## Data for the task

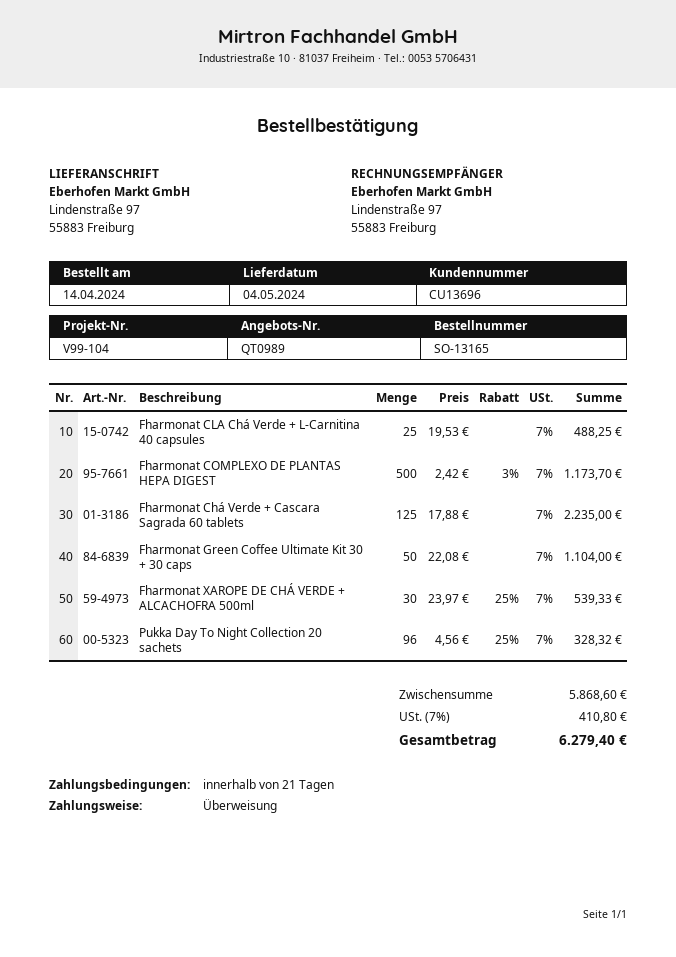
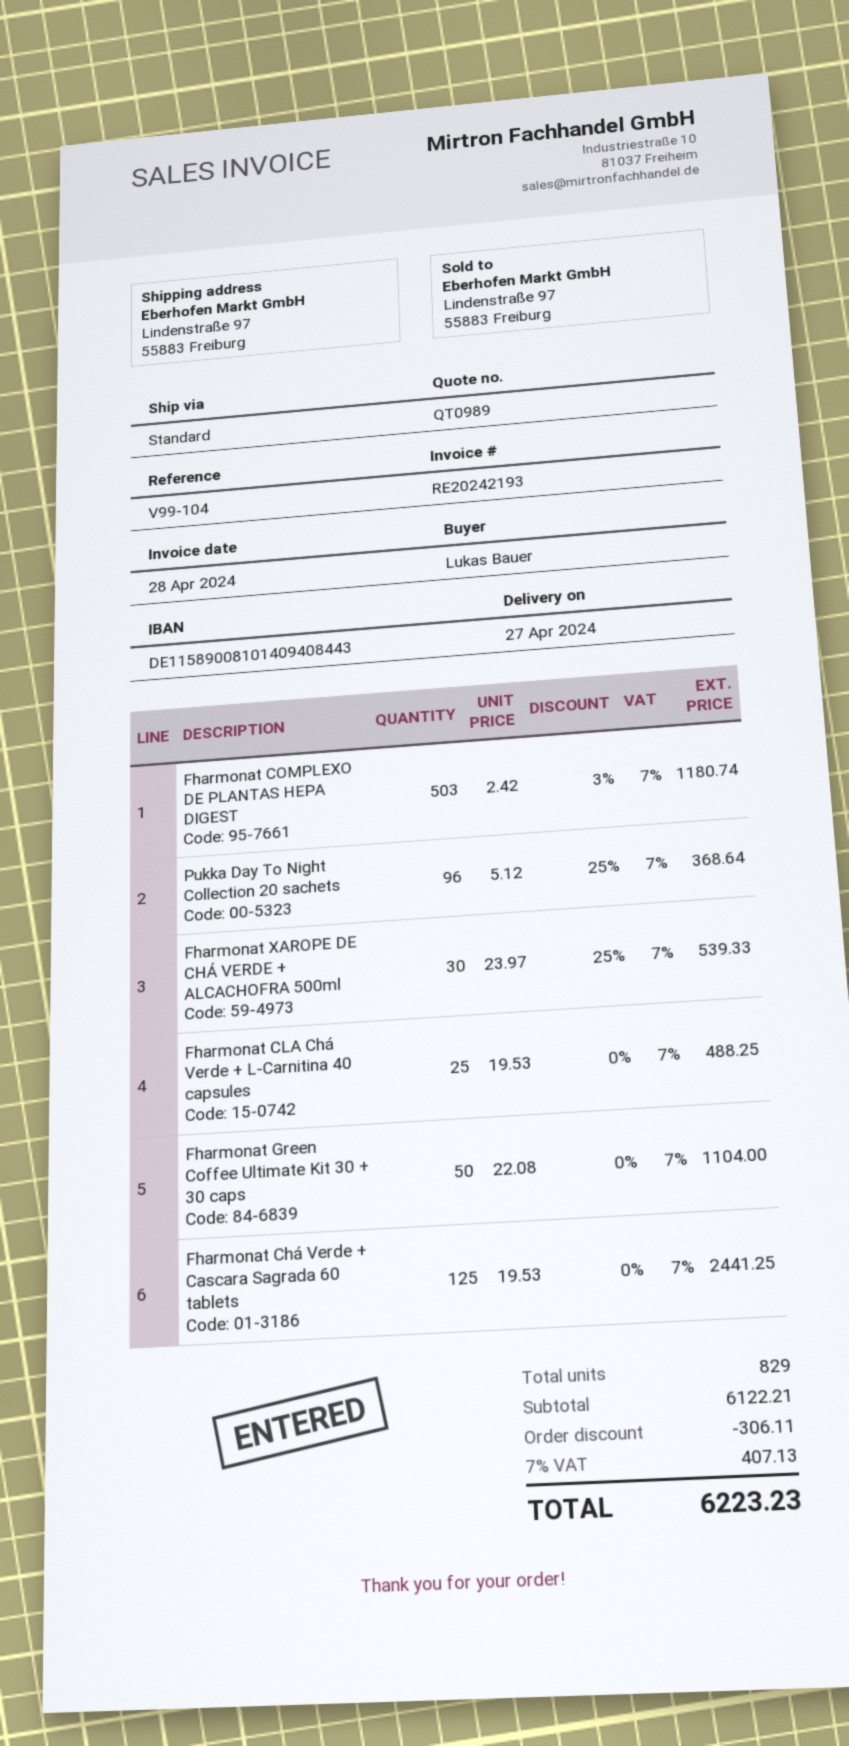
delivery date: 2024-05-04 -> 2024-04-27
Fharmonat COMPLEXO DE PLANTAS HEPA DIGEST: 500 x 2.42 - 3% = 1173.70 -> 503 x 2.42 - 3% = 1180.74
Fharmonat Chá Verde + Cascara Sagrada 60 tablets: 125 x 17.88 = 2235.00 -> 125 x 19.53 = 2441.25
Pukka Day To Night Collection 20 sachets: 96 x 4.56 - 25% = 328.32 -> 96 x 5.12 - 25% = 368.64
subtotal: 5868.60 -> 6122.21
discount: none -> 306.11
tax: 7% = 410.80 -> 7% = 407.13
total: 6279.40 -> 6223.23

## Exercise instructions
Transcribe the opening line of the listing above, please, and every line after it through the line with "Fharmonat Chá Verde", word for word, without pictures.

## Problem solution
delivery date: 2024-05-04 -> 2024-04-27
Fharmonat COMPLEXO DE PLANTAS HEPA DIGEST: 500 x 2.42 - 3% = 1173.70 -> 503 x 2.42 - 3% = 1180.74
Fharmonat Chá Verde + Cascara Sagrada 60 tablets: 125 x 17.88 = 2235.00 -> 125 x 19.53 = 2441.25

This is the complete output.